Saturday, March 28, 2009

Only one of many potential endings

You have been teaching at a boys’ school for three years. You teach geometry. You describe circles and points and parallel lines. The boys like you because you have a boy’s smile. You draw circles on the board with vigor, using your forearm as the circle’s diameter. You execute the circle rapidly, with manic speed, supposing that your diameter might be less affected by human error if you describe its bounds as quickly as possible.
The effort makes your blond hair come loose and cling to the inspired damp on your forehead.

Despite your best efforts the circles you perform are always imperfect. This makes you sad. And as the inconsistent curvature of your formal circles persists your sleep has become similarly arduous. Your sadness has been deepening. You are disappointed in your lack of improvement.

One day you catch Simon Dobbs with a Playboy during an exam. You take the magazine away without saying anything; the room continues to scribble in the interim, furtive and beady eyes peering up to discover consequence. Your pupils scratch bare lead on paper. You remain impassive, flipping through the glossy pages of April, and turning the magazine for appraisal when perpendicularity demands. now you think of chicks. The bell rings and the boys shuffle toward the door, dropping tests on your desk before making their way outside.

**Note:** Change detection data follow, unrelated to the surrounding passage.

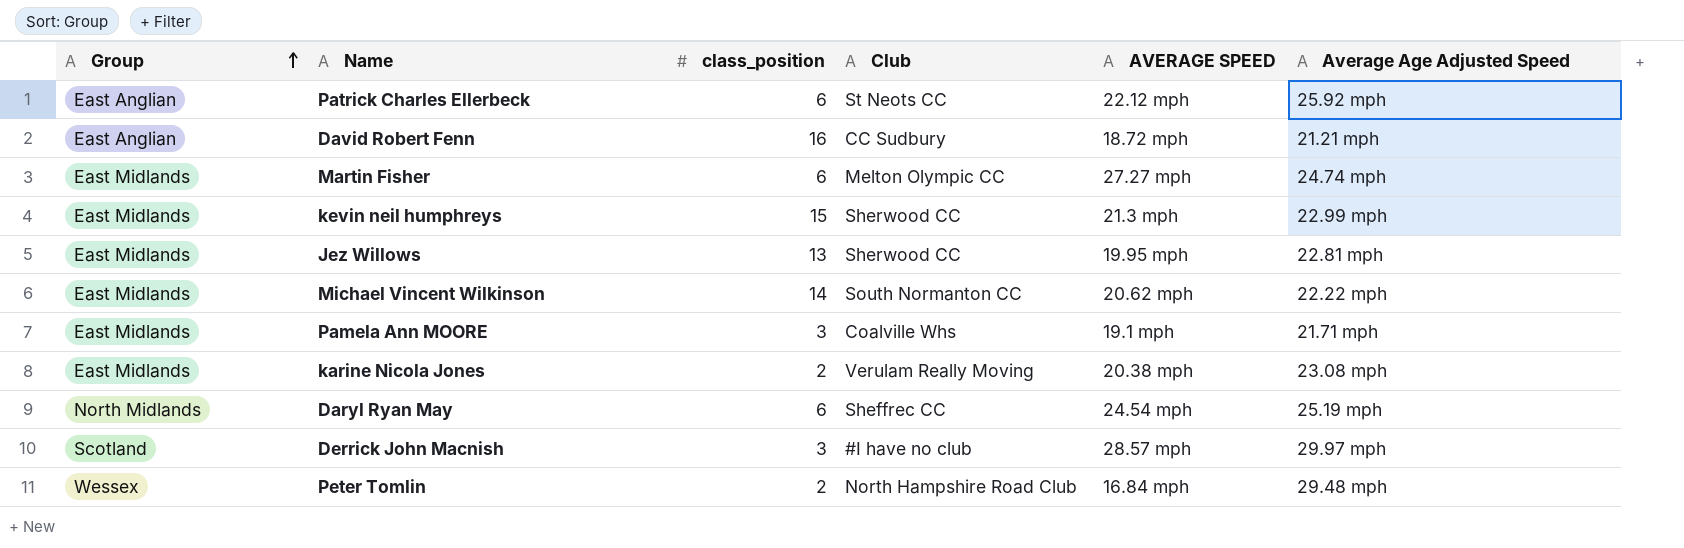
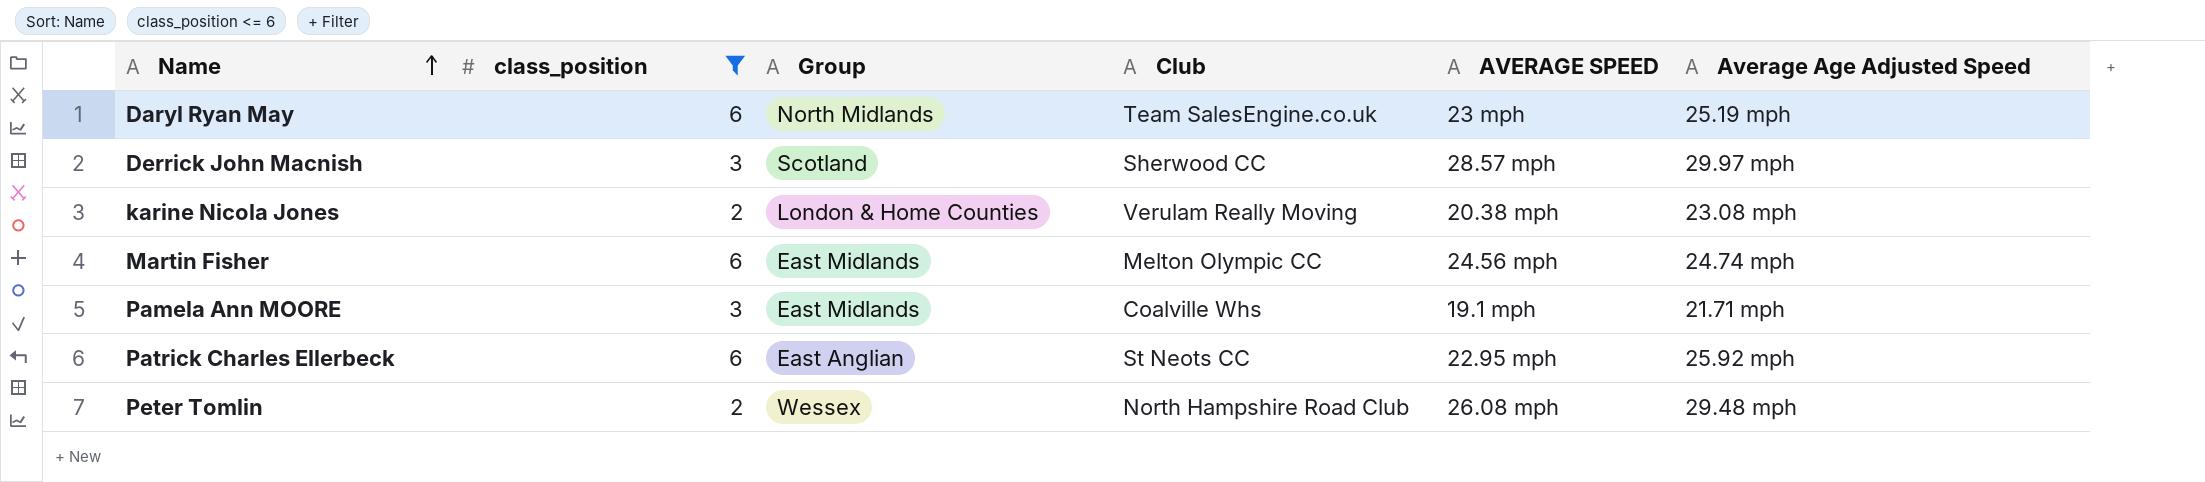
filter: none -> class_position <= 6
row order: Group ascending -> Name ascending
column Group | position: 1 -> 3
Daryl Ryan May | Club: Sheffrec CC -> Team SalesEngine.co.uk
Daryl Ryan May | AVERAGE SPEED: 24.54 mph -> 23 mph
Derrick John Macnish | Club: #I have no club -> Sherwood CC
karine Nicola Jones | Group: East Midlands -> London & Home Counties
Martin Fisher | AVERAGE SPEED: 27.27 mph -> 24.56 mph
Patrick Charles Ellerbeck | AVERAGE SPEED: 22.12 mph -> 22.95 mph
Peter Tomlin | AVERAGE SPEED: 16.84 mph -> 26.08 mph

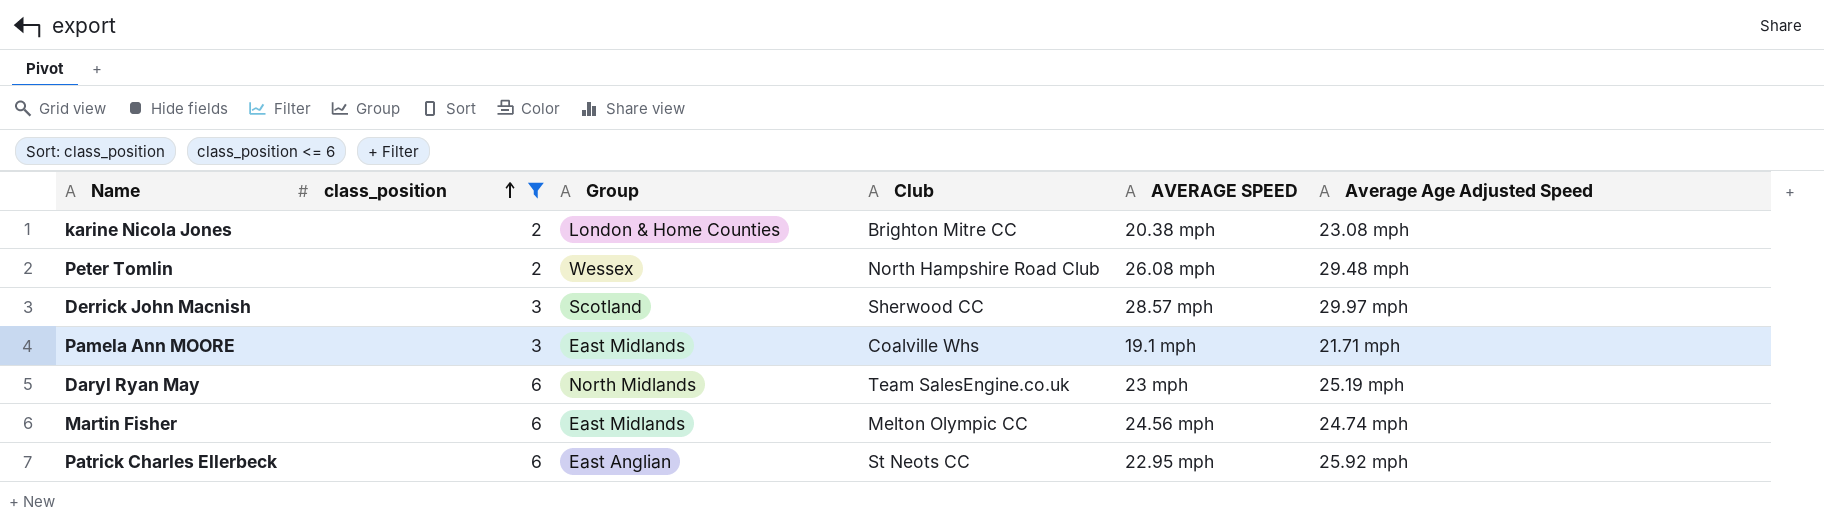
row order: Name ascending -> class_position ascending
karine Nicola Jones | Club: Verulam Really Moving -> Brighton Mitre CC

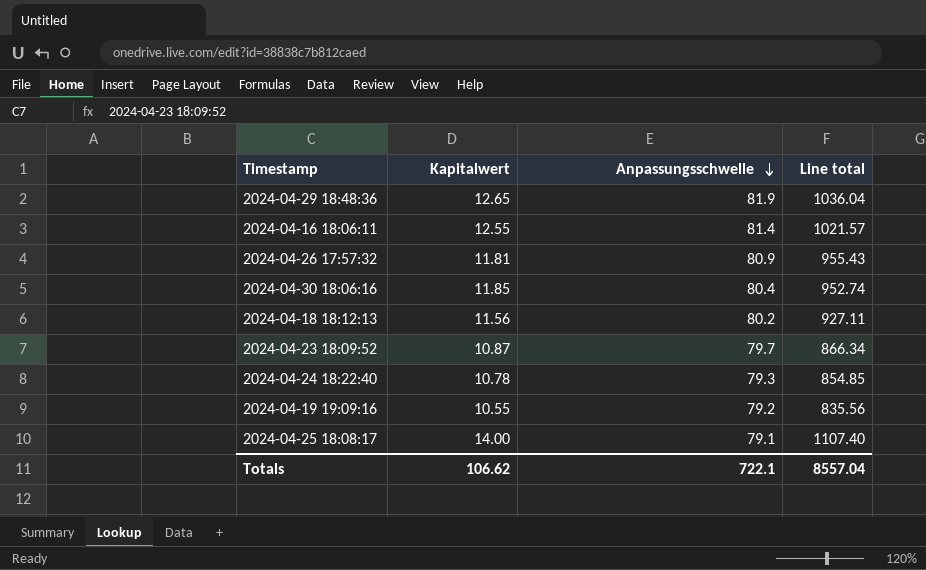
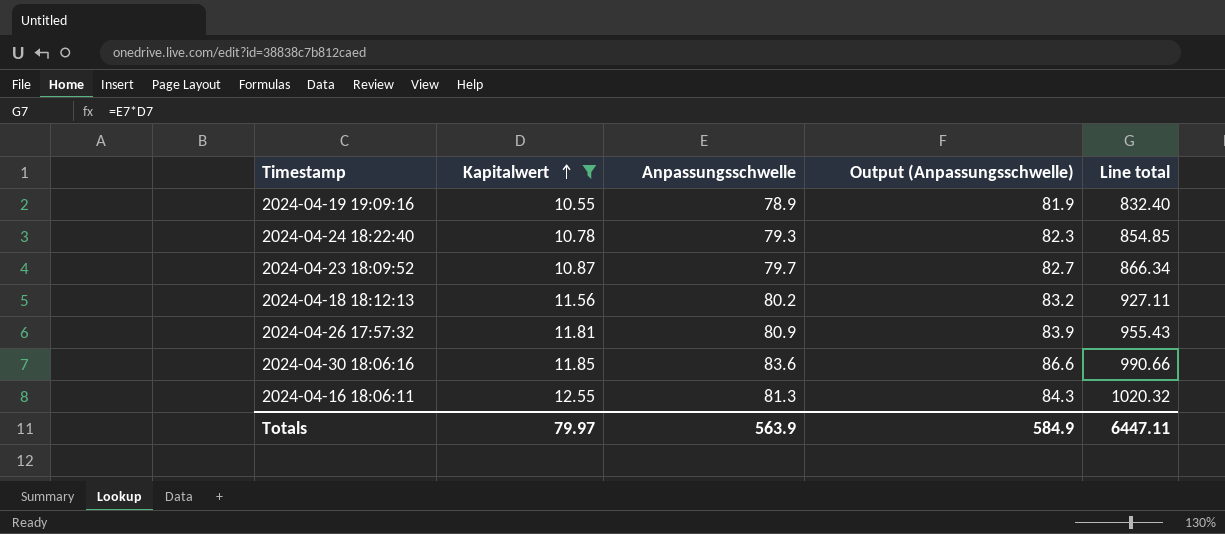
filter: none -> Kapitalwert <= 12.55
row order: Anpassungsschwelle descending -> Kapitalwert ascending
column Output (Anpassungsschwelle) | formula: none -> [Anpassungsschwelle] + 3
2024-04-19 19:09:16 | Anpassungsschwelle: 79.2 -> 78.9
2024-04-19 19:09:16 | Line total: 835.56 -> 832.40
2024-04-30 18:06:16 | Anpassungsschwelle: 80.4 -> 83.6
2024-04-30 18:06:16 | Line total: 952.74 -> 990.66
2024-04-16 18:06:11 | Anpassungsschwelle: 81.4 -> 81.3
2024-04-16 18:06:11 | Line total: 1021.57 -> 1020.32
Totals | Kapitalwert: 106.62 -> 79.97
Totals | Anpassungsschwelle: 722.1 -> 563.9
Totals | Line total: 8557.04 -> 6447.11

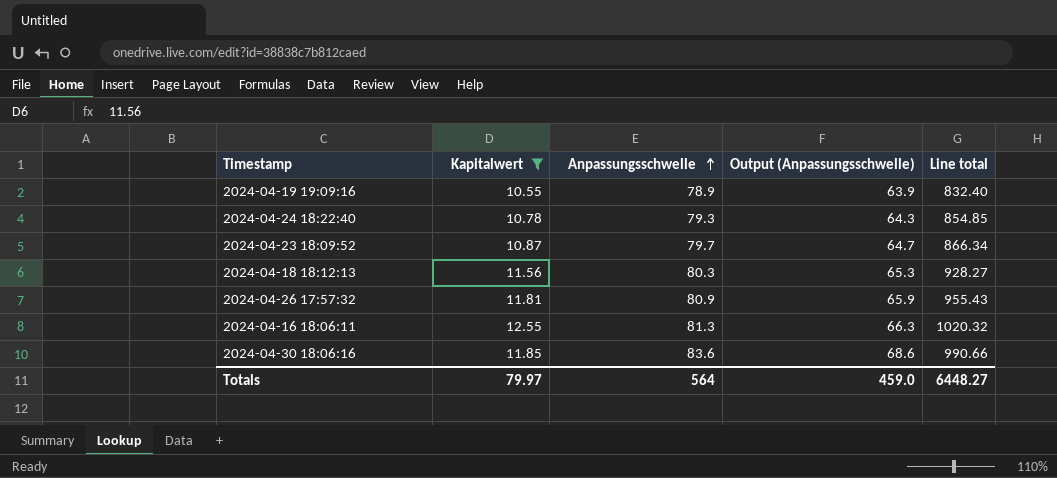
row order: Kapitalwert ascending -> Anpassungsschwelle ascending
column Output (Anpassungsschwelle) | formula: [Anpassungsschwelle] + 3 -> [Anpassungsschwelle] - 15
2024-04-18 18:12:13 | Anpassungsschwelle: 80.2 -> 80.3
2024-04-18 18:12:13 | Line total: 927.11 -> 928.27
Totals | Anpassungsschwelle: 563.9 -> 564
Totals | Output (Anpassungsschwelle): 584.9 -> 459.0
Totals | Line total: 6447.11 -> 6448.27

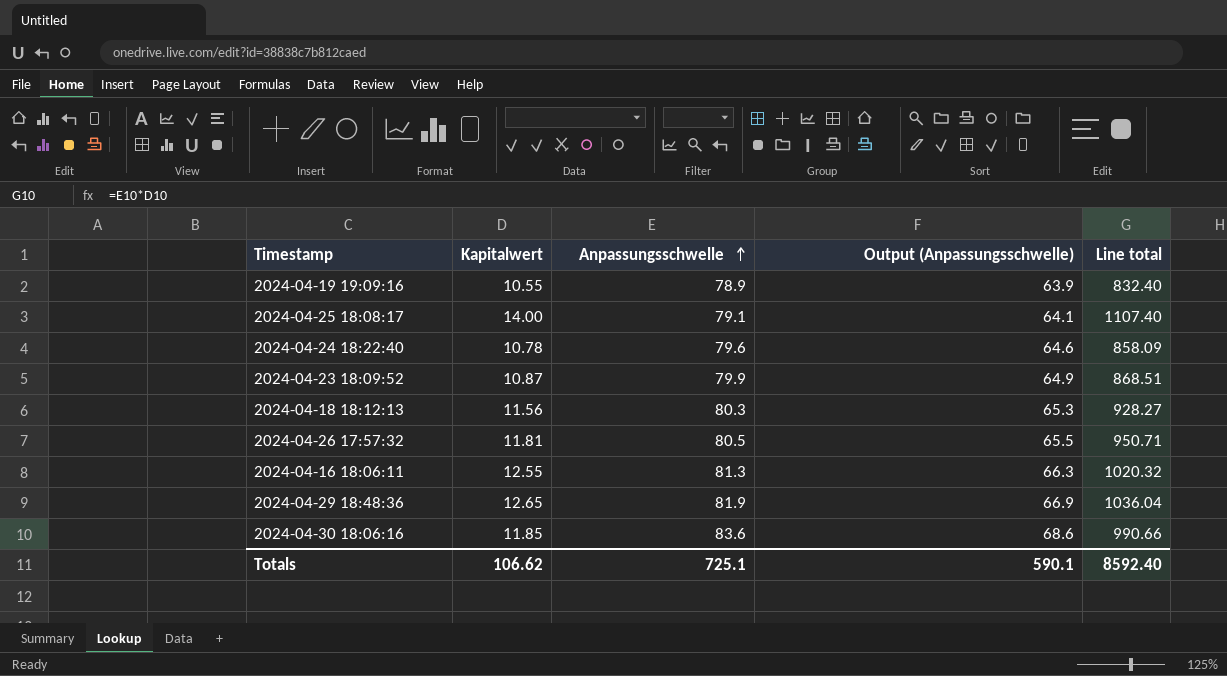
filter: Kapitalwert <= 12.55 -> none
2024-04-24 18:22:40 | Anpassungsschwelle: 79.3 -> 79.6
2024-04-24 18:22:40 | Output (Anpassungsschwelle): 64.3 -> 64.6
2024-04-24 18:22:40 | Line total: 854.85 -> 858.09
2024-04-23 18:09:52 | Anpassungsschwelle: 79.7 -> 79.9
2024-04-23 18:09:52 | Output (Anpassungsschwelle): 64.7 -> 64.9
2024-04-23 18:09:52 | Line total: 866.34 -> 868.51
2024-04-26 17:57:32 | Anpassungsschwelle: 80.9 -> 80.5
2024-04-26 17:57:32 | Output (Anpassungsschwelle): 65.9 -> 65.5
2024-04-26 17:57:32 | Line total: 955.43 -> 950.71
Totals | Kapitalwert: 79.97 -> 106.62
Totals | Anpassungsschwelle: 564 -> 725.1
Totals | Output (Anpassungsschwelle): 459.0 -> 590.1
Totals | Line total: 6448.27 -> 8592.40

You cough. Your cough is an ice breaker. “Mr. Dobbs, I’d like to speak with you a moment if you wouldn’t mind.”

Simon Dobbs puts his test on the desk. He is staring at the ground with hot cheeks.

“Look at me.”

“Yessir.”

“You must keep these two things separate. This is geometry,” you point to the circle you had described. For a moment its imperfections distract. You blink. “This is geometry,” you say again, pointing this time to the desk. “Geometry is not to be muddled by this.” You put the Playboy on the desk in front of the boy. “Vice versa. Do you understand? Vice Versa.”

“Yessir.”
“You don’t. You don’t understand yet, but,” you shrug boyishly, “maybe you will. I bet you might.”

“I hope so,” says Dobbs.

“You will. Here,” you gesture to the glossy. “It’s yours. Take it.” As an afterthought, you add, “I really like that spread. I thought it was pretty good.”